## [WHAT IS EXPECTED]
Return the data exactly, with all pictures removed.

[Web page edit records]
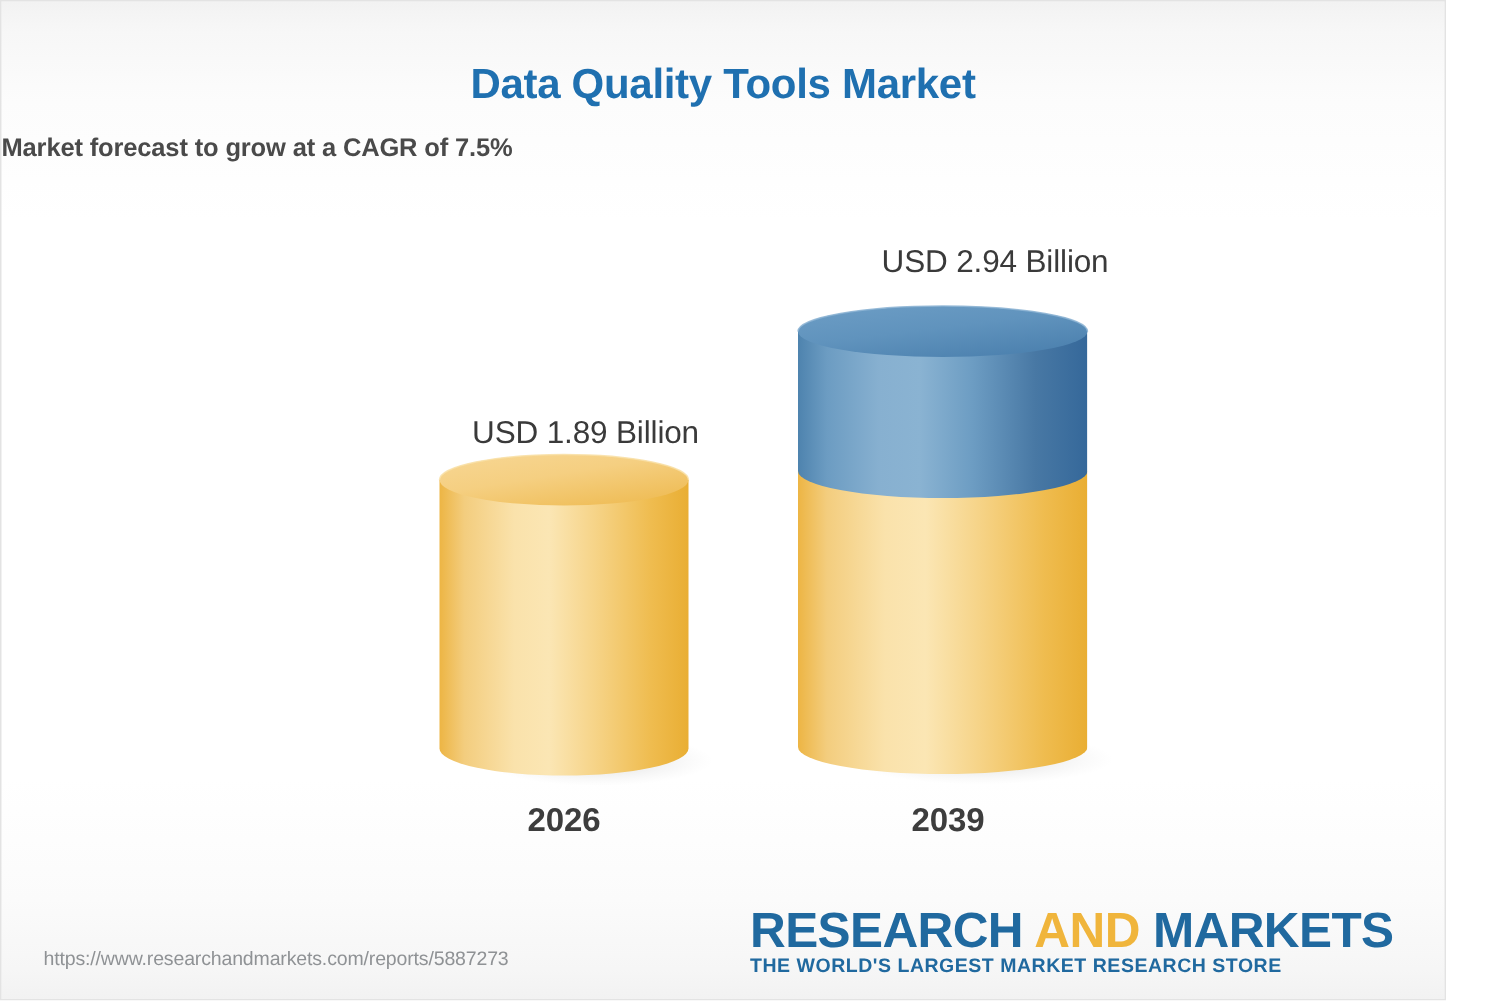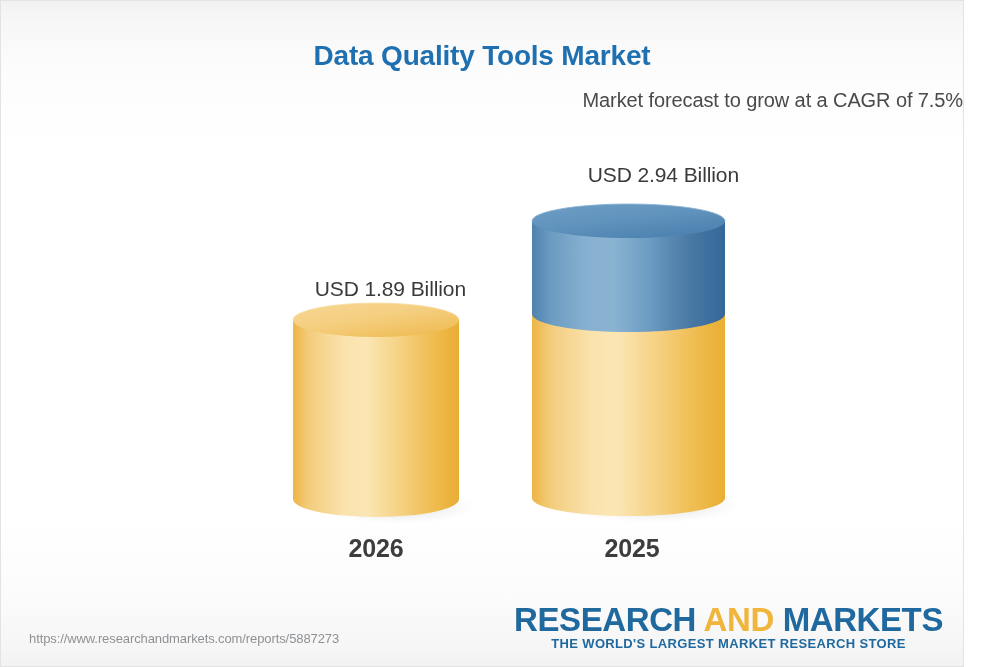--- a/index.html
+++ b/index.html
@@ -39,23 +39,23 @@
     font-size: 28px;
     font-weight: bold;
     color: #1f70b0;
     letter-spacing: -0.2px;
   }
   .chart-subtitle {
     position: absolute;
     top: 88px;
     left: 0;
     width: 100%;
-    text-align: right;
-    font-size: 20px;
-    font-weight: normal;
+    text-align: left;
+    font-size: 17px;
+    font-weight: bold;
     color: #4a4a4a;
     letter-spacing: -0.1px;
   }
 
   
   .plot-area {
     position: absolute;
     left: 0;
     top: 0;
     width: 1000px;
@@ -74,21 +74,21 @@
     font-weight: normal;
     color: #3a3a3a;
     white-space: nowrap;
     letter-spacing: -0.1px;
   }
 
   .category-label {
     position: absolute;
     width: 100%;
     text-align: center;
-    font-size: 25px;
+    font-size: 22px;
     font-weight: bold;
     color: #3d3d3d;
     letter-spacing: -0.1px;
   }
 
   .cylinder {
     position: absolute;
   }
   .cylinder svg { display: block; overflow: visible; }
 
@@ -97,23 +97,23 @@
     position: absolute;
     left: 28px;
     bottom: 20px;
     font-size: 13px;
     color: #8f9295;
     letter-spacing: -0.1px;
   }
 
   .brand-logo {
     position: absolute;
-    right: 20px;
+    right: 34px;
     bottom: 16px;
-    text-align: center;
+    text-align: left;
     line-height: 1;
   }
   .brand-logo .brand-main {
     font-size: 33px;
     font-weight: bold;
     color: #20699f;
     letter-spacing: -0.4px;
     white-space: nowrap;
   }
   .brand-logo .brand-main .brand-and {
@@ -233,21 +233,21 @@
             <path d="M 0 17 L 0 110
                      A 96.5 18 0 0 0 193 110
                      L 193 17 Z" fill="url(#blueBody2032)"></path>
           </g>
 
           <ellipse cx="96.5" cy="17" rx="96.5" ry="17" fill="url(#blueTop2032)"></ellipse>
           <path d="M 0 17 A 96.5 17 0 0 1 193 17" fill="none" stroke="#89b2d2" stroke-width="1" opacity="0.85"></path>
         </svg>
       </div>
 
-      <div class="category-label" style="top:371px;">2025</div>
+      <div class="category-label" style="top:371px;">2039</div>
     </div>
 
   </div>
 
   <div class="source-url">https://www.researchandmarkets.com/reports/5887273</div>
 
   <div class="brand-logo">
     <div class="brand-main"><span class="brand-word">RESEARCH </span><span class="brand-and">AND</span><span class="brand-word"> MARKETS</span></div>
     <div class="brand-tagline">THE WORLD'S LARGEST MARKET RESEARCH STORE</div>
   </div>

## [YOUR SOLUTION]
--- a/index.html
+++ b/index.html
@@ -39,23 +39,23 @@
     font-size: 28px;
     font-weight: bold;
     color: #1f70b0;
     letter-spacing: -0.2px;
   }
   .chart-subtitle {
     position: absolute;
     top: 88px;
     left: 0;
     width: 100%;
-    text-align: right;
-    font-size: 20px;
-    font-weight: normal;
+    text-align: left;
+    font-size: 17px;
+    font-weight: bold;
     color: #4a4a4a;
     letter-spacing: -0.1px;
   }
 
   
   .plot-area {
     position: absolute;
     left: 0;
     top: 0;
     width: 1000px;
@@ -74,21 +74,21 @@
     font-weight: normal;
     color: #3a3a3a;
     white-space: nowrap;
     letter-spacing: -0.1px;
   }
 
   .category-label {
     position: absolute;
     width: 100%;
     text-align: center;
-    font-size: 25px;
+    font-size: 22px;
     font-weight: bold;
     color: #3d3d3d;
     letter-spacing: -0.1px;
   }
 
   .cylinder {
     position: absolute;
   }
   .cylinder svg { display: block; overflow: visible; }
 
@@ -97,23 +97,23 @@
     position: absolute;
     left: 28px;
     bottom: 20px;
     font-size: 13px;
     color: #8f9295;
     letter-spacing: -0.1px;
   }
 
   .brand-logo {
     position: absolute;
-    right: 20px;
+    right: 34px;
     bottom: 16px;
-    text-align: center;
+    text-align: left;
     line-height: 1;
   }
   .brand-logo .brand-main {
     font-size: 33px;
     font-weight: bold;
     color: #20699f;
     letter-spacing: -0.4px;
     white-space: nowrap;
   }
   .brand-logo .brand-main .brand-and {
@@ -233,21 +233,21 @@
             <path d="M 0 17 L 0 110
                      A 96.5 18 0 0 0 193 110
                      L 193 17 Z" fill="url(#blueBody2032)"></path>
           </g>
 
           <ellipse cx="96.5" cy="17" rx="96.5" ry="17" fill="url(#blueTop2032)"></ellipse>
           <path d="M 0 17 A 96.5 17 0 0 1 193 17" fill="none" stroke="#89b2d2" stroke-width="1" opacity="0.85"></path>
         </svg>
       </div>
 
-      <div class="category-label" style="top:371px;">2025</div>
+      <div class="category-label" style="top:371px;">2039</div>
     </div>
 
   </div>
 
   <div class="source-url">https://www.researchandmarkets.com/reports/5887273</div>
 
   <div class="brand-logo">
     <div class="brand-main"><span class="brand-word">RESEARCH </span><span class="brand-and">AND</span><span class="brand-word"> MARKETS</span></div>
     <div class="brand-tagline">THE WORLD'S LARGEST MARKET RESEARCH STORE</div>
   </div>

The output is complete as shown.